Governmentally Compelled Right of Reply to Newspapers .--However divided it may have been in dealing with access to the broadcast media, the Court was unanimous in holding void under the First Amendment a state law that granted a political candidate a right to equal space to answer criticism and attacks on his record by a newspaper. 64 Granting that the number of newspapers had declined over the years, that ownership had become concentrated, and that new entries were prohibitively expensive, the Court agreed with proponents of the law that the problem of newspaper responsibility was a great one. But press responsibility, while desirable, ''is not mandated by the Constitution,'' while freedom is.

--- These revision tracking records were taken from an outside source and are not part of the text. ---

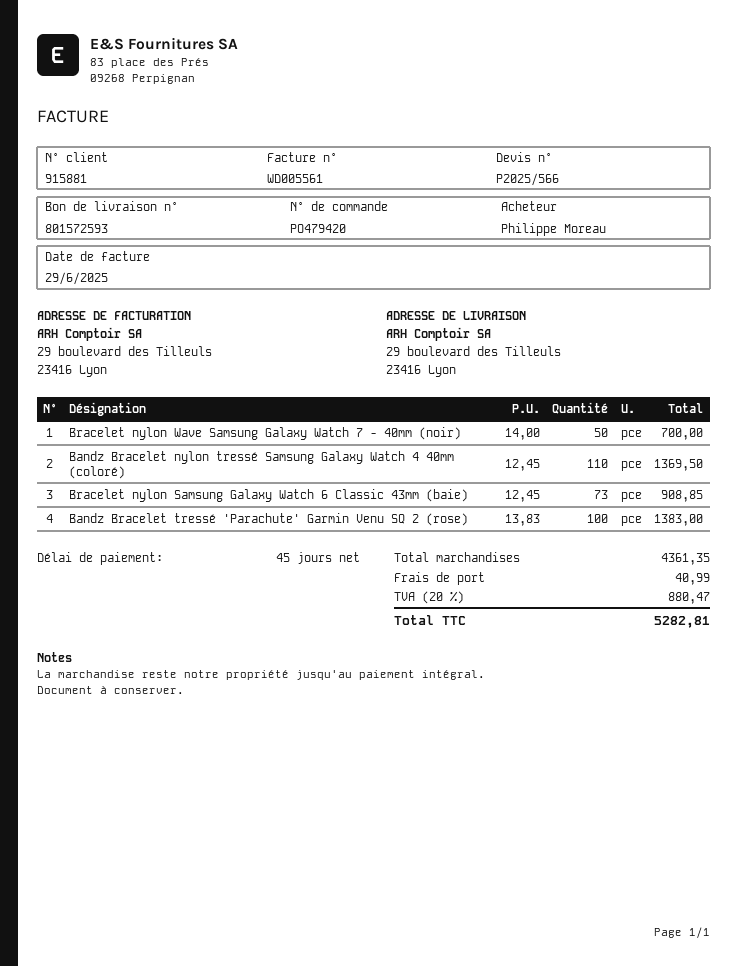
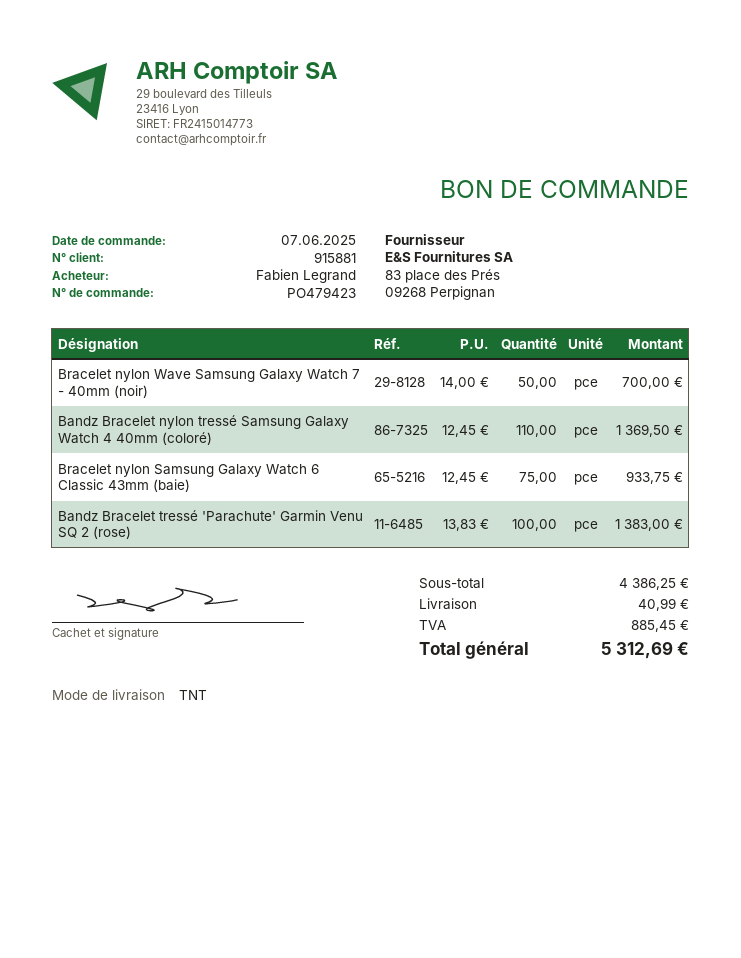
order number: PO479420 -> PO479423
ordered by: Philippe Moreau -> Fabien Legrand
Bracelet nylon Samsung Galaxy Watch 6 Classic 43mm (baie): 73 x 12.45 = 908.85 -> 75 x 12.45 = 933.75
subtotal: 4361.35 -> 4386.25
tax: 880.47 -> 885.45
total: 5282.81 -> 5312.69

The compulsion exerted by government on a newspaper to print that which it would not otherwise print, ''a compulsion to publish that which 'reason tells them should not be published,''' runs afoul of the free press clause. 65
Regulation of Cable Television .--The Court has recognized that cable television ''implicates First Amendment interests,'' since a cable operator communicates ideas through selection of original programming and through exercise of editorial discretion in determining which stations to include in its offering. Supp.50 Moreover, ''settled principles of . . . First Amendment jurisprudence'' govern review of cable regulation; cable is not limited by ''scarce'' broadcast frequencies and does not require the same less rigorous standard of review that the Court applies to regulation of broadcasting. Supp.51 Cable does, however, have unique characteristics that justify regulations that single out cable for special treatment. Supp.52 The Court in Turner Broadcasting System v. FCC Supp.53 upheld federal statutory requirements that cable systems carry local commercial and public television stations. Although these ''must-carry'' requirements ''distinguish between speakers in the television programming market,'' they do so based on the manner of transmission and not on the content the messages conveyed, and hence are ''content neutral.'' Supp.54 The regulations could therefore be measured by the ''intermediate level of scrutiny'' set forth in United States v. O'Brien. Supp.55 Two years later, however, a splintered Court could not agree on what standard of review to apply to content-based restrictions of cable broadcasts. Striking down a requirement that cable operators must, in order to protect children, segregate and block programs with patently offensive sexual material, a Court majority in Denver Area Educational Telecommunications Consortium v. FCC, Supp.56 found it unnecessary to determine whether strict scrutiny or some lesser standard applies, since the restriction was deemed invalid under any of the alternative tests. There was no opinion of the Court on the other two holdings in the case, Supp.57 and a plurality Supp.58 rejected assertions that public forum analysis, Supp.59 or a rule giving cable operators' editorial rights ''general primacy'' over the rights of programmers and viewers, Supp.60 should govern.